YOUR OBJECTIVE: Nothing but the records beneath, reproduced exactly, should appear in the answer.

Stored records
----
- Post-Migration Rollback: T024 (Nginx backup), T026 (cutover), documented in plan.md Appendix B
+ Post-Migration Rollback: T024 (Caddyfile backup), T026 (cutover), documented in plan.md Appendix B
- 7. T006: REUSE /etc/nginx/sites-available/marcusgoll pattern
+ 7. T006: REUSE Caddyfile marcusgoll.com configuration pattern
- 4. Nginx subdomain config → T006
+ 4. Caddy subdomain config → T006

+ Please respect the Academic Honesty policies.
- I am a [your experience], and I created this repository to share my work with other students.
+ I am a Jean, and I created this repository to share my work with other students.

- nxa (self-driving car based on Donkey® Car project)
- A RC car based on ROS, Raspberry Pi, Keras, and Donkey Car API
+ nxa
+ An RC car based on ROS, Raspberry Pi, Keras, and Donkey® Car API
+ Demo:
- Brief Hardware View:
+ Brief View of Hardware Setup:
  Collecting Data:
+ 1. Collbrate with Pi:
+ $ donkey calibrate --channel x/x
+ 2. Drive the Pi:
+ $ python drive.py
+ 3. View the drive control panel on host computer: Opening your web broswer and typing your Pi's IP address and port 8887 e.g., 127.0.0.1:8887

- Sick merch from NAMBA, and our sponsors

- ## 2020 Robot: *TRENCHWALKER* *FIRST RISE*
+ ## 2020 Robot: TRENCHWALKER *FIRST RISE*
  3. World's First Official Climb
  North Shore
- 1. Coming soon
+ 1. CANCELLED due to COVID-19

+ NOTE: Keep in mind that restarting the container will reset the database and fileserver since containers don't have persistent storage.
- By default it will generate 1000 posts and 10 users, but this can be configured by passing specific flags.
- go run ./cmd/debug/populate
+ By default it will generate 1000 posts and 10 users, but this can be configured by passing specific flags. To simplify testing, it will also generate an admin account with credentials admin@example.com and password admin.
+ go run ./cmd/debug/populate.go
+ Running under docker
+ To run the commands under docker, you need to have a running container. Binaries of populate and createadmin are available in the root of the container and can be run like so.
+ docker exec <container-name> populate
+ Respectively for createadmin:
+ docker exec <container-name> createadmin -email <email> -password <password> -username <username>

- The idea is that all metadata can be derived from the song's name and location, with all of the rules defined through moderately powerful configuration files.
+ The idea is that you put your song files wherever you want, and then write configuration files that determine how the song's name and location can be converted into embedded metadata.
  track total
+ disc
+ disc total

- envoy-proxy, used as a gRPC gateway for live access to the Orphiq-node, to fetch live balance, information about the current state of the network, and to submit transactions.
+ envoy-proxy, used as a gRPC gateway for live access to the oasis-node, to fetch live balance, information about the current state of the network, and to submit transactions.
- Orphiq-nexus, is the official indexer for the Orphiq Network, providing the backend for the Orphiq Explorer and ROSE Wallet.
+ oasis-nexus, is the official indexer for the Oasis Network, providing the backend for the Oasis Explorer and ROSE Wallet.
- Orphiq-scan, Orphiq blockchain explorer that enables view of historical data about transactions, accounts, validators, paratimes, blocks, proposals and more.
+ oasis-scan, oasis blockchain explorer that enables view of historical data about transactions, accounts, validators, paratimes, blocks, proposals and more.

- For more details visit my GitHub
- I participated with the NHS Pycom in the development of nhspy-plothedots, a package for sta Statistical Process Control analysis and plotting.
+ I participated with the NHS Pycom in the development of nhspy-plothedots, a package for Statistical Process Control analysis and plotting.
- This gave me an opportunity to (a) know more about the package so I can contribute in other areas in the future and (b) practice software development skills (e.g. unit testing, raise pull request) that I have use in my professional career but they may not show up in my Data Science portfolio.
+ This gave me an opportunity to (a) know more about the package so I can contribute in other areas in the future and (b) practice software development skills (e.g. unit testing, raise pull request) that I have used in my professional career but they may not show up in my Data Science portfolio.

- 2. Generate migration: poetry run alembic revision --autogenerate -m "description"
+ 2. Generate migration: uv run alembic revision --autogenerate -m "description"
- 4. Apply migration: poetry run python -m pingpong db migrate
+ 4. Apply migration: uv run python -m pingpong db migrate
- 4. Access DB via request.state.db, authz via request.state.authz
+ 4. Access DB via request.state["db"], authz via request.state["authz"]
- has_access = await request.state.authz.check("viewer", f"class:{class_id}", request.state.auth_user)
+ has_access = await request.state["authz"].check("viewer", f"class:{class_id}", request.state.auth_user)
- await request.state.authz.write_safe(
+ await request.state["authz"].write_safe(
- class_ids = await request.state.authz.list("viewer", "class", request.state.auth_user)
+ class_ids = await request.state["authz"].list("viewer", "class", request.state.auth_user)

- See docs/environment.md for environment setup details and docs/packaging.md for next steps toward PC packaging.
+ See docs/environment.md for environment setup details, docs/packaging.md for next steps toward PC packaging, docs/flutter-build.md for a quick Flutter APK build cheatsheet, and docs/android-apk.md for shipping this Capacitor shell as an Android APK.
----
WRITTEN REPLY:
- Post-Migration Rollback: T024 (Nginx backup), T026 (cutover), documented in plan.md Appendix B
+ Post-Migration Rollback: T024 (Caddyfile backup), T026 (cutover), documented in plan.md Appendix B
- 7. T006: REUSE /etc/nginx/sites-available/marcusgoll pattern
+ 7. T006: REUSE Caddyfile marcusgoll.com configuration pattern
- 4. Nginx subdomain config → T006
+ 4. Caddy subdomain config → T006

+ Please respect the Academic Honesty policies.
- I am a [your experience], and I created this repository to share my work with other students.
+ I am a Jean, and I created this repository to share my work with other students.

- nxa (self-driving car based on Donkey® Car project)
- A RC car based on ROS, Raspberry Pi, Keras, and Donkey Car API
+ nxa
+ An RC car based on ROS, Raspberry Pi, Keras, and Donkey® Car API
+ Demo:
- Brief Hardware View:
+ Brief View of Hardware Setup:
  Collecting Data:
+ 1. Collbrate with Pi:
+ $ donkey calibrate --channel x/x
+ 2. Drive the Pi:
+ $ python drive.py
+ 3. View the drive control panel on host computer: Opening your web broswer and typing your Pi's IP address and port 8887 e.g., 127.0.0.1:8887

- Sick merch from NAMBA, and our sponsors

- ## 2020 Robot: *TRENCHWALKER* *FIRST RISE*
+ ## 2020 Robot: TRENCHWALKER *FIRST RISE*
  3. World's First Official Climb
  North Shore
- 1. Coming soon
+ 1. CANCELLED due to COVID-19

+ NOTE: Keep in mind that restarting the container will reset the database and fileserver since containers don't have persistent storage.
- By default it will generate 1000 posts and 10 users, but this can be configured by passing specific flags.
- go run ./cmd/debug/populate
+ By default it will generate 1000 posts and 10 users, but this can be configured by passing specific flags. To simplify testing, it will also generate an admin account with credentials admin@example.com and password admin.
+ go run ./cmd/debug/populate.go
+ Running under docker
+ To run the commands under docker, you need to have a running container. Binaries of populate and createadmin are available in the root of the container and can be run like so.
+ docker exec <container-name> populate
+ Respectively for createadmin:
+ docker exec <container-name> createadmin -email <email> -password <password> -username <username>

- The idea is that all metadata can be derived from the song's name and location, with all of the rules defined through moderately powerful configuration files.
+ The idea is that you put your song files wherever you want, and then write configuration files that determine how the song's name and location can be converted into embedded metadata.
  track total
+ disc
+ disc total

- envoy-proxy, used as a gRPC gateway for live access to the Orphiq-node, to fetch live balance, information about the current state of the network, and to submit transactions.
+ envoy-proxy, used as a gRPC gateway for live access to the oasis-node, to fetch live balance, information about the current state of the network, and to submit transactions.
- Orphiq-nexus, is the official indexer for the Orphiq Network, providing the backend for the Orphiq Explorer and ROSE Wallet.
+ oasis-nexus, is the official indexer for the Oasis Network, providing the backend for the Oasis Explorer and ROSE Wallet.
- Orphiq-scan, Orphiq blockchain explorer that enables view of historical data about transactions, accounts, validators, paratimes, blocks, proposals and more.
+ oasis-scan, oasis blockchain explorer that enables view of historical data about transactions, accounts, validators, paratimes, blocks, proposals and more.

- For more details visit my GitHub
- I participated with the NHS Pycom in the development of nhspy-plothedots, a package for sta Statistical Process Control analysis and plotting.
+ I participated with the NHS Pycom in the development of nhspy-plothedots, a package for Statistical Process Control analysis and plotting.
- This gave me an opportunity to (a) know more about the package so I can contribute in other areas in the future and (b) practice software development skills (e.g. unit testing, raise pull request) that I have use in my professional career but they may not show up in my Data Science portfolio.
+ This gave me an opportunity to (a) know more about the package so I can contribute in other areas in the future and (b) practice software development skills (e.g. unit testing, raise pull request) that I have used in my professional career but they may not show up in my Data Science portfolio.

- 2. Generate migration: poetry run alembic revision --autogenerate -m "description"
+ 2. Generate migration: uv run alembic revision --autogenerate -m "description"
- 4. Apply migration: poetry run python -m pingpong db migrate
+ 4. Apply migration: uv run python -m pingpong db migrate
- 4. Access DB via request.state.db, authz via request.state.authz
+ 4. Access DB via request.state["db"], authz via request.state["authz"]
- has_access = await request.state.authz.check("viewer", f"class:{class_id}", request.state.auth_user)
+ has_access = await request.state["authz"].check("viewer", f"class:{class_id}", request.state.auth_user)
- await request.state.authz.write_safe(
+ await request.state["authz"].write_safe(
- class_ids = await request.state.authz.list("viewer", "class", request.state.auth_user)
+ class_ids = await request.state["authz"].list("viewer", "class", request.state.auth_user)

- See docs/environment.md for environment setup details and docs/packaging.md for next steps toward PC packaging.
+ See docs/environment.md for environment setup details, docs/packaging.md for next steps toward PC packaging, docs/flutter-build.md for a quick Flutter APK build cheatsheet, and docs/android-apk.md for shipping this Capacitor shell as an Android APK.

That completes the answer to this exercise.